The bacteria Klebsiella pneumoniae is encapsulated, rod-shaped, nonmotile, and Gram-negative bacilli. K. pneumoniae causes a variety of illnesses. They express various virulence factors such as capsules, which are primary virulence factors responsible for the pathogenicity and protection of bacteria from phagocytosis, lipopolysaccharide, which act as external membranes of the bacteria; and fimbriae-І and ІІІ which promote the binding to biological surfaces like medical devices such as ventilators. K. pneumoniae's resistance to cephalosporins (3^rd and 4^th generation), quinolones, carbapenem, and colistin is increasing. Colistin is the last trait to treat multidrug-resistant K. pneumoniae. The monotherapy is becoming ineffective to treat infections. Plasmid-borne genes called mcr-1 mediate colistin resistance, which is more prevalent. Colistin resistance and gene detection were done by using Epsilometry-test and conventional PCR, respectively. Amikacin was tested for synergism with colistin. Colistin with zinc oxide nanoparticle (NP) synergism was also tested. The properties of zinc oxide NPs are assessed by Fourier-transform infrared (FTIR), scanning electron microscope (SEM), and ultraviolet (UV) visible spectroscopy.

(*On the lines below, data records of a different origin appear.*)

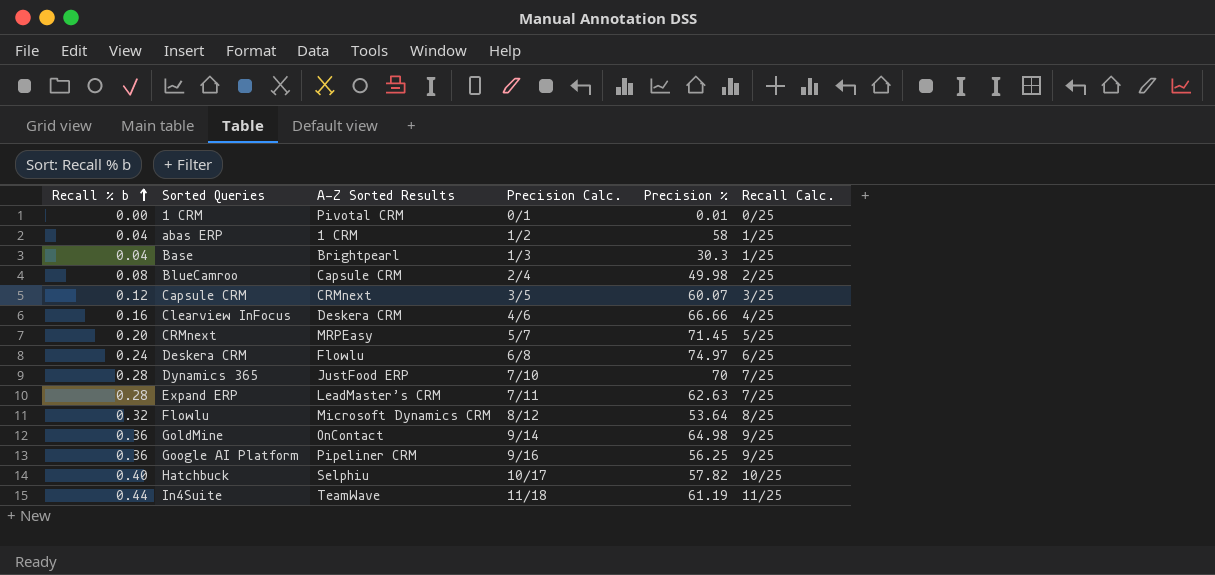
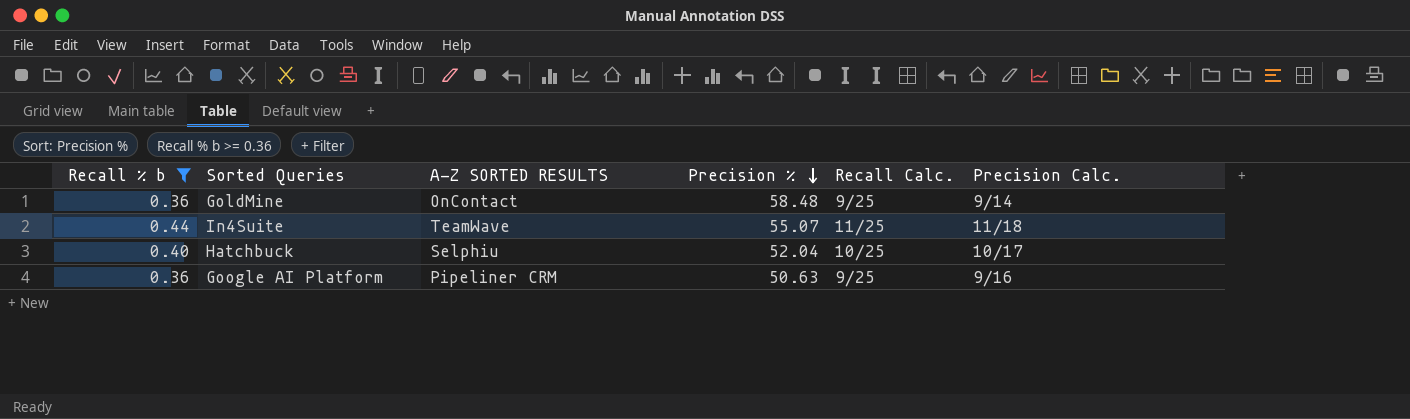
filter: none -> Recall % b >= 0.36
row order: Recall % b ascending -> Precision % descending
column name: A-Z Sorted Results -> A-Z SORTED RESULTS
column Precision Calc. | position: 4 -> 6
GoldMine | Precision %: 64.98 -> 58.48
In4Suite | Precision %: 61.19 -> 55.07
Hatchbuck | Precision %: 57.82 -> 52.04
Google AI Platform | Precision %: 56.25 -> 50.63

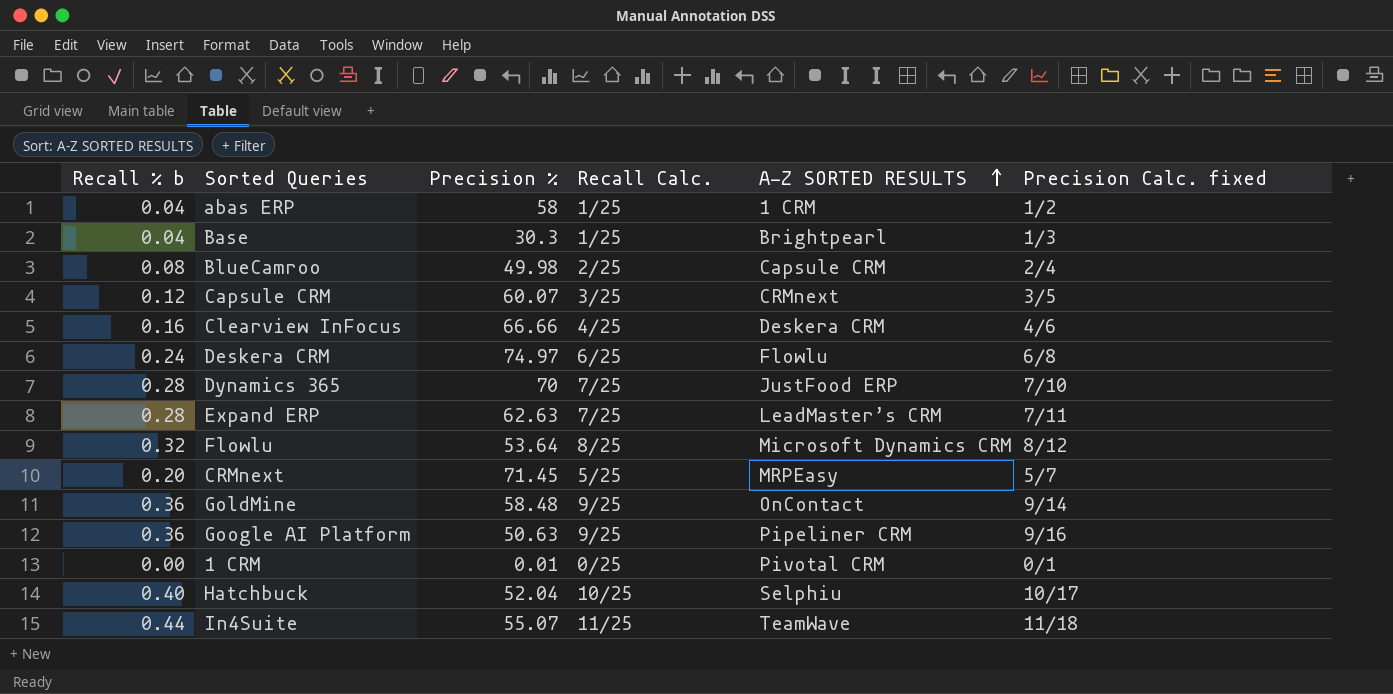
filter: Recall % b >= 0.36 -> none
row order: Precision % descending -> A-Z SORTED RESULTS ascending
column A-Z SORTED RESULTS | position: 3 -> 5
column name: Precision Calc. -> Precision Calc. fixed

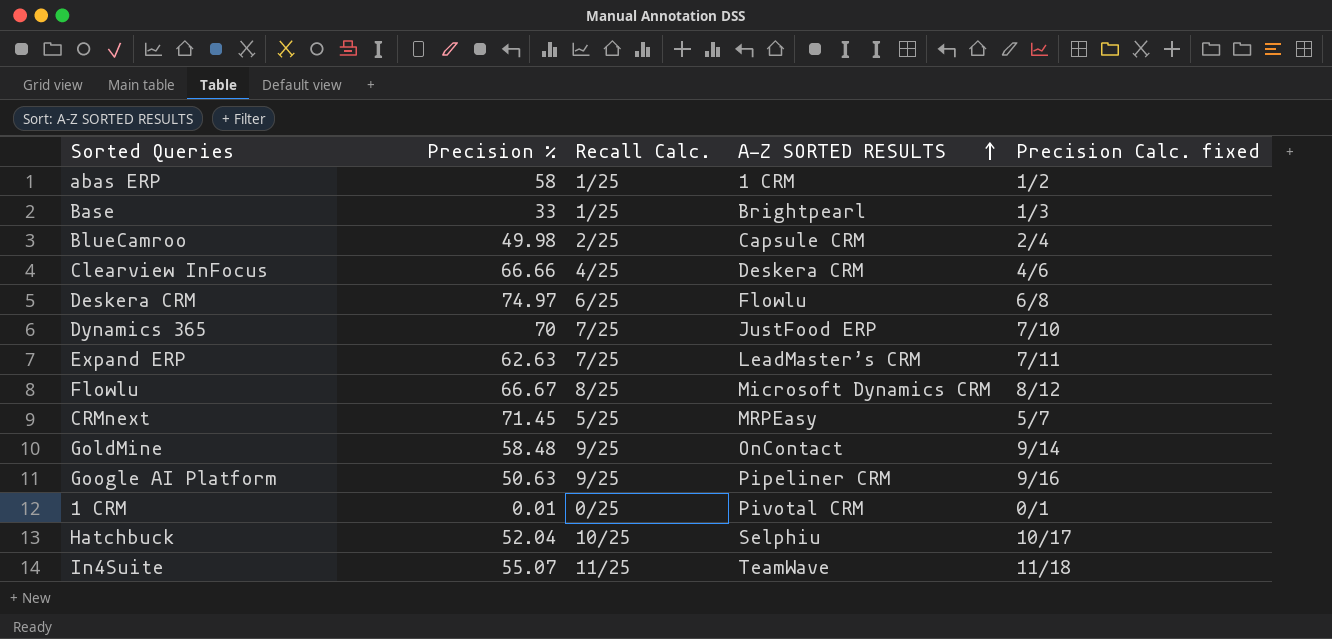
column Recall % b | position: 1 -> none
row Capsule CRM: 0.12 | 60.07 | 3/25 | CRMnext | 3/5 -> none
Base | Precision %: 30.3 -> 33
Flowlu | Precision %: 53.64 -> 66.67

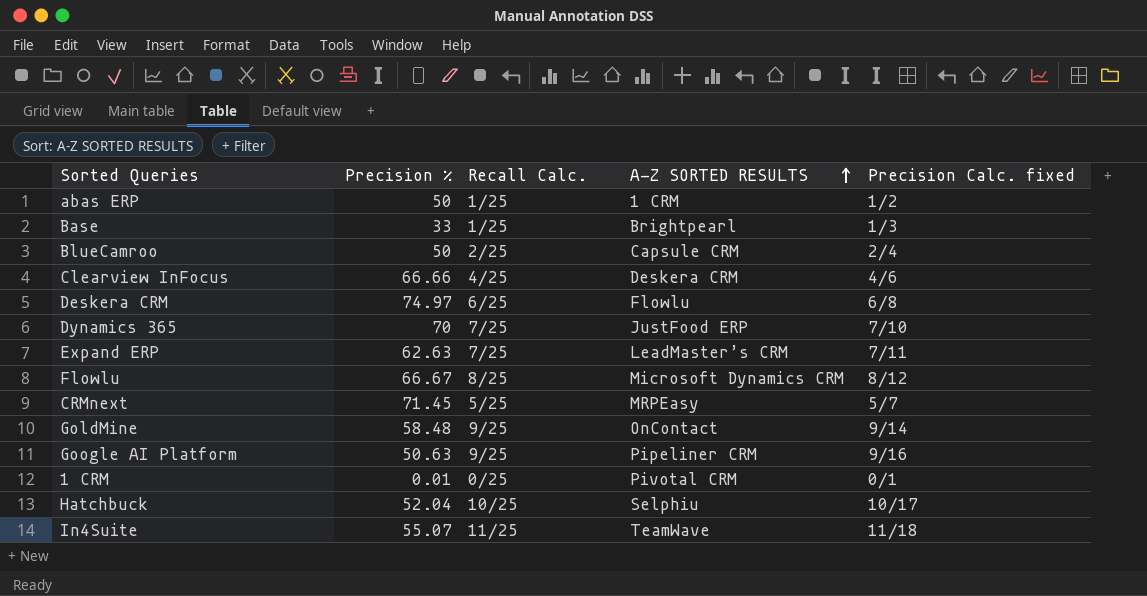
abas ERP | Precision %: 58 -> 50
BlueCamroo | Precision %: 49.98 -> 50

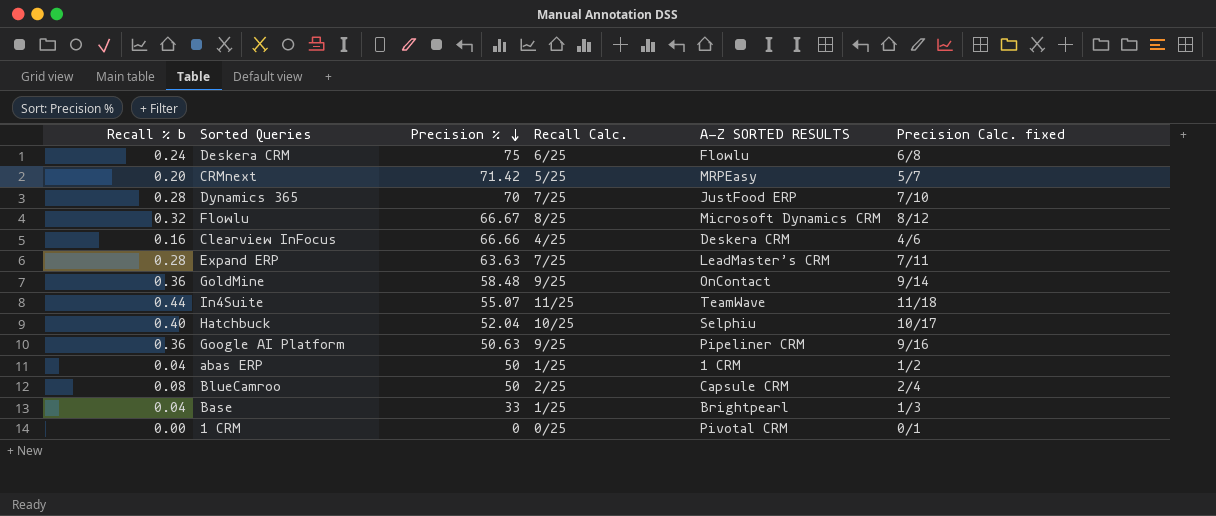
row order: A-Z SORTED RESULTS ascending -> Precision % descending
column Recall % b | position: none -> 1
Deskera CRM | Precision %: 74.97 -> 75
CRMnext | Precision %: 71.45 -> 71.42
Expand ERP | Precision %: 62.63 -> 63.63
1 CRM | Precision %: 0.01 -> 0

Antibacterial activity of zinc oxide NPs was determined using the agar well diffusion method. In our study, we encourage combination drug therapy to treat the colistin-resistant K. pneumoniae. The synergistic activity of combined drugs was tested using checker-board technique. The results revealed that the synergistic activity of colistin combined with zinc oxide NPs and amikacin against colistin-resistant K. pneumoniae was found to be effective and can be further developed against the colistin resistant K. pneumoniae.